FROM THE FILES OF THE FBI 300C

[continued from FBI FILE 300B]

The following article regarding two members of the Church of Scientology appeared in the November 25, 1969 issue of the "Los Angeles Times':

Motive Sought in Slaying of Youth, Woman

Only Clue Discovered Was Common Membership of Pair in Scientology Sect

BY DIAL TORGERSON and JERRY COHEN Times Staff Writers

Police investigating the weird slayings of a youth and young woman pursued Monday what they termed the only common thread between the pair: their membership in the Church of Scientology.
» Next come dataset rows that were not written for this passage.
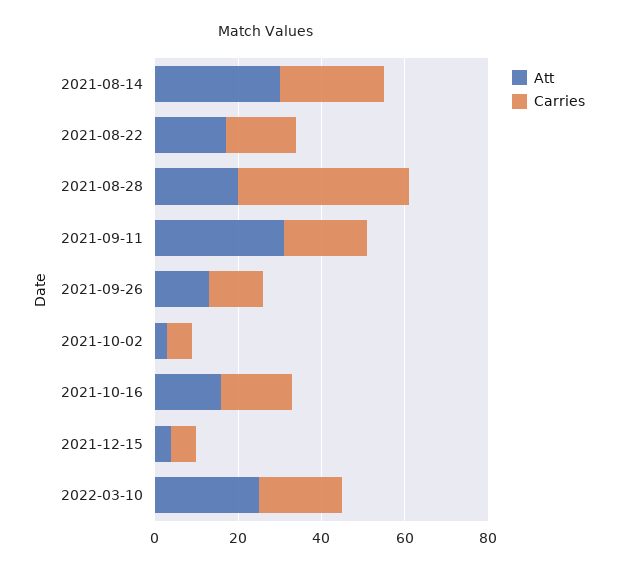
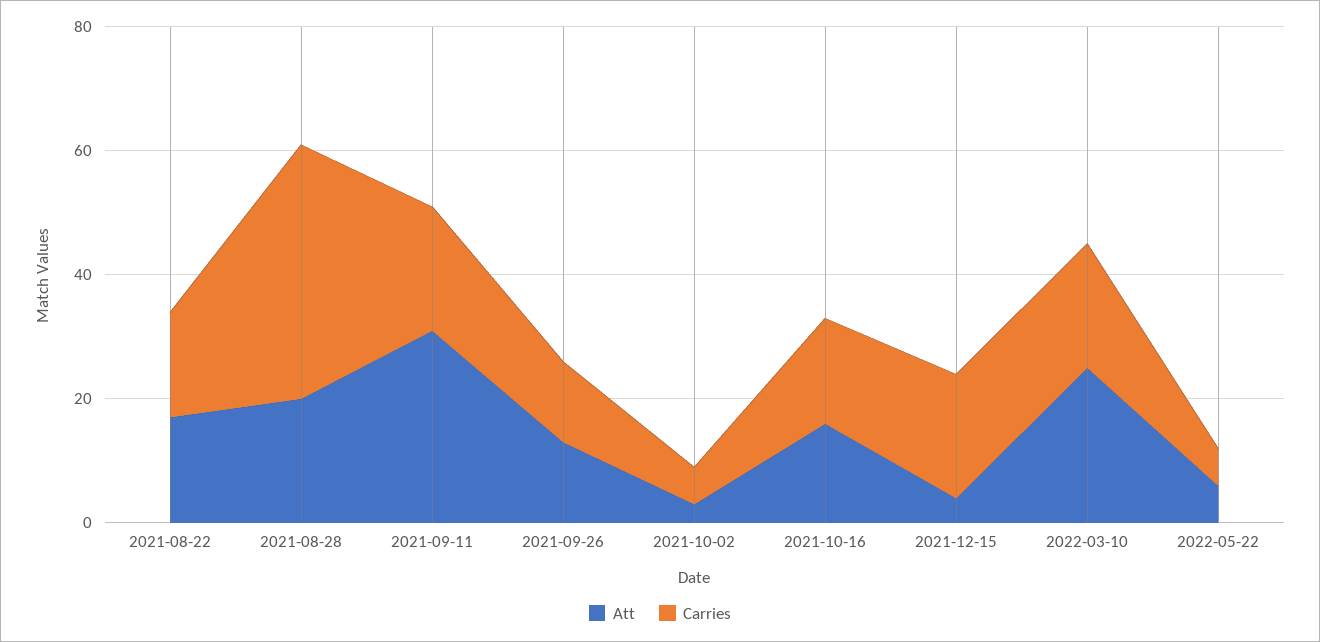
Att, 2021-08-14: 30 -> none
Carries, 2021-08-14: 25 -> none
Carries, 2021-12-15: 5 -> 20
Att, 2022-05-22: none -> 5
Carries, 2022-05-22: none -> 5

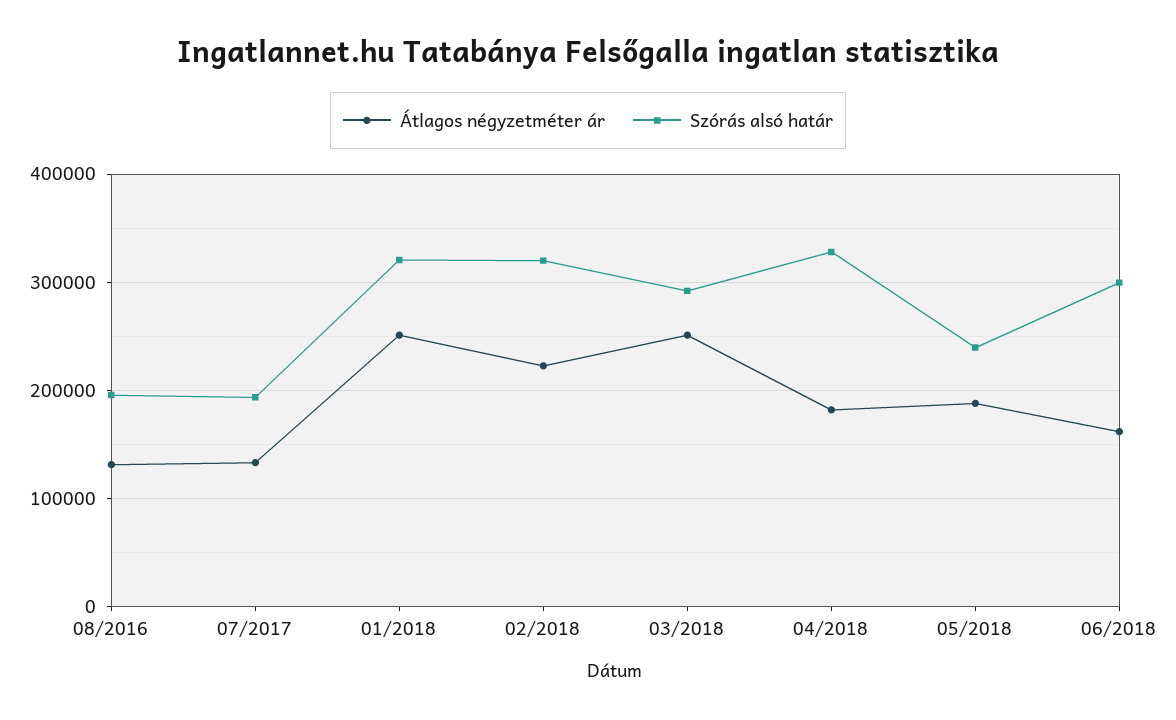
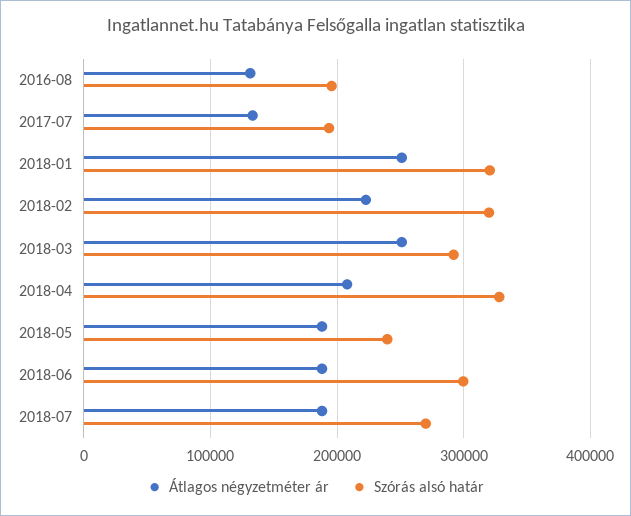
Átlagos négyzetméter ár, 04/2018: 180000 -> 210000
Átlagos négyzetméter ár, 06/2018: 160000 -> 190000
Átlagos négyzetméter ár, 2018-07: none -> 190000
Szórás alsó határ, 2018-07: none -> 270000

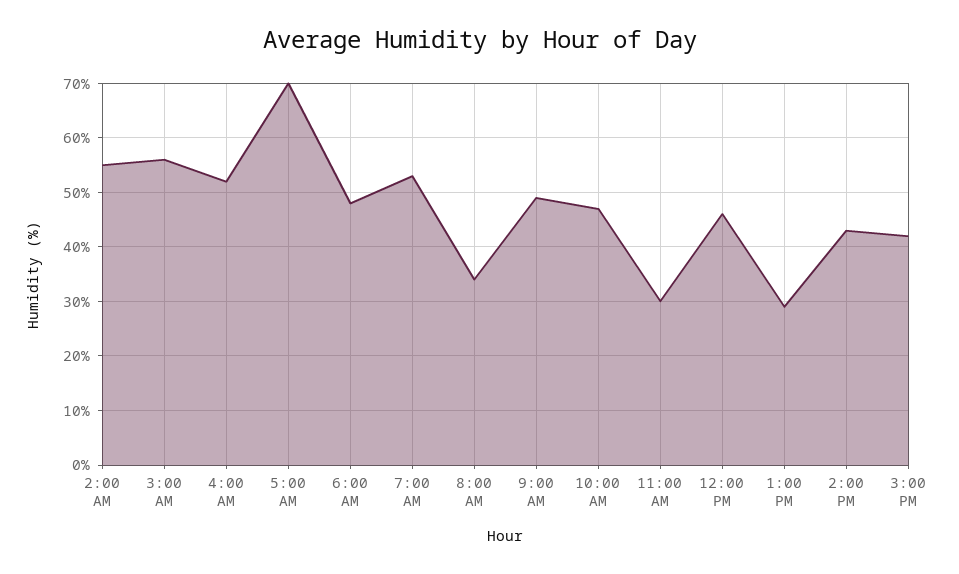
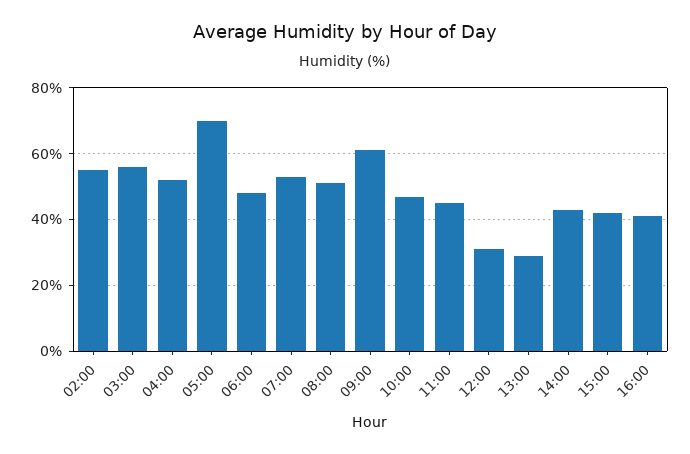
8:00 AM: 35 -> 50
9:00 AM: 50 -> 60
11:00 AM: 30 -> 45
12:00 PM: 45 -> 30
16:00: none -> 40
The Scientology organization--a mystical, quasi-scientific group--verified that Doreen Gaul, 19, and James Sharp, 15, were members of the group.

"We are shocked and bereaved by this sudden and brutal crime," a Scientology spokesman said.
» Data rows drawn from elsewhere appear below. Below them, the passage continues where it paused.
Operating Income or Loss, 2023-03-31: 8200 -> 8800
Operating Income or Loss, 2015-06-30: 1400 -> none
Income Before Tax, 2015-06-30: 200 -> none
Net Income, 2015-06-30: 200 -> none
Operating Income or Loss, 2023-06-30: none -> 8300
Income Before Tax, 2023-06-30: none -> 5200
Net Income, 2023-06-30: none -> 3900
The deaths brought to 13 the number of seemingly motiveless murders in Los Angeles since the first of the year. As in the Tate case and other still-unsolved killings, the murders of Miss Gaul and Sharp were crimes of shocking brutality.

Miss Gaul had been stripped except for a string of Indian beads. Both had been repeatedly stabbed and beaten about the face and head. Their eyes were slashed.

They had been murdered elsewhere and their bodies dumped in an alley a half-mile from a hippie-like cult commune which Miss Gaul had left Friday evening for a Scientology session with young Sharp.

Police were concentrating on two aspects of the mystery: where the couple had gone Saturday night and where the crime occurred.

"It's difficult to see how a crime of this sort could be committed--one which would involve this much blood and this much noise--without someone noticing it," said Capt. Frank L. Brittell.

He said it could have been the work of a gang--because of the excessive number of blows rained on the victims. Police talked to scores of people in the Alvarado-Westlake district where the victims lived. Many were fellow Scientologists.

"These two people could have both belonged to the Meat Cutters Union or the church down the street, " said Brittell. "But the only thing they have in common in Scientology. This is the only thread we have so far."

Scientology had its beginnings in the Dyanetics [sic] fad begun in 1950 by science fiction writer L. Ron Hubbard, who now runs what he calls a worldwide church.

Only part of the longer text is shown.